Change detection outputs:
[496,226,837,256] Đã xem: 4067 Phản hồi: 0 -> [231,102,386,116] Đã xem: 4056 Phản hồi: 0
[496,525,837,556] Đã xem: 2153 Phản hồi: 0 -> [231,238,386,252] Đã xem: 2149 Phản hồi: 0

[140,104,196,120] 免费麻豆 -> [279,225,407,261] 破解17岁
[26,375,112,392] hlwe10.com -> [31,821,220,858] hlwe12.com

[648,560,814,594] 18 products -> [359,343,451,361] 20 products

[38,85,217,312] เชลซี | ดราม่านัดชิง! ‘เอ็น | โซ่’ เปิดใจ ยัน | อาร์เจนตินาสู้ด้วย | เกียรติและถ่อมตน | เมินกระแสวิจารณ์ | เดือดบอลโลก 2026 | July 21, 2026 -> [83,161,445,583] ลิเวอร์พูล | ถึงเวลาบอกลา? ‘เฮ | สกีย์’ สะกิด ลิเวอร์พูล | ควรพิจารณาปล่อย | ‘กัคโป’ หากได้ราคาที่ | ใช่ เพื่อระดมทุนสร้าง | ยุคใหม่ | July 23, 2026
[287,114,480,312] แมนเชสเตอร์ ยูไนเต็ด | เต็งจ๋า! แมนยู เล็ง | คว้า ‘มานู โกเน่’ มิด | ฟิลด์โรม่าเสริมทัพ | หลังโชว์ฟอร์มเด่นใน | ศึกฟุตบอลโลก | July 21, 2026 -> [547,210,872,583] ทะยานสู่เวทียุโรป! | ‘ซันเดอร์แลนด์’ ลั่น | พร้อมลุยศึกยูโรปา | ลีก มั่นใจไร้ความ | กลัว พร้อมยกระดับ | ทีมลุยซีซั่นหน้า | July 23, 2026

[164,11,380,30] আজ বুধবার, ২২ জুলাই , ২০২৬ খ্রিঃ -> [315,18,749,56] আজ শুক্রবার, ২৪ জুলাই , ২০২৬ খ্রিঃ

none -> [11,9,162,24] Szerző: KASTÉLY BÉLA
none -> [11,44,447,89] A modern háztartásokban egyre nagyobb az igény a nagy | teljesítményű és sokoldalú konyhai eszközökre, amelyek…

### What you are asked to do
What needs duplicating is the run of lines from the one containing "[164,11,380,30] আজ বুধবার, ২২" through the last line of the entries above, exact and complete.

### Response to the exercise
[164,11,380,30] আজ বুধবার, ২২ জুলাই , ২০২৬ খ্রিঃ -> [315,18,749,56] আজ শুক্রবার, ২৪ জুলাই , ২০২৬ খ্রিঃ

none -> [11,9,162,24] Szerző: KASTÉLY BÉLA
none -> [11,44,447,89] A modern háztartásokban egyre nagyobb az igény a nagy | teljesítményű és sokoldalú konyhai eszközökre, amelyek…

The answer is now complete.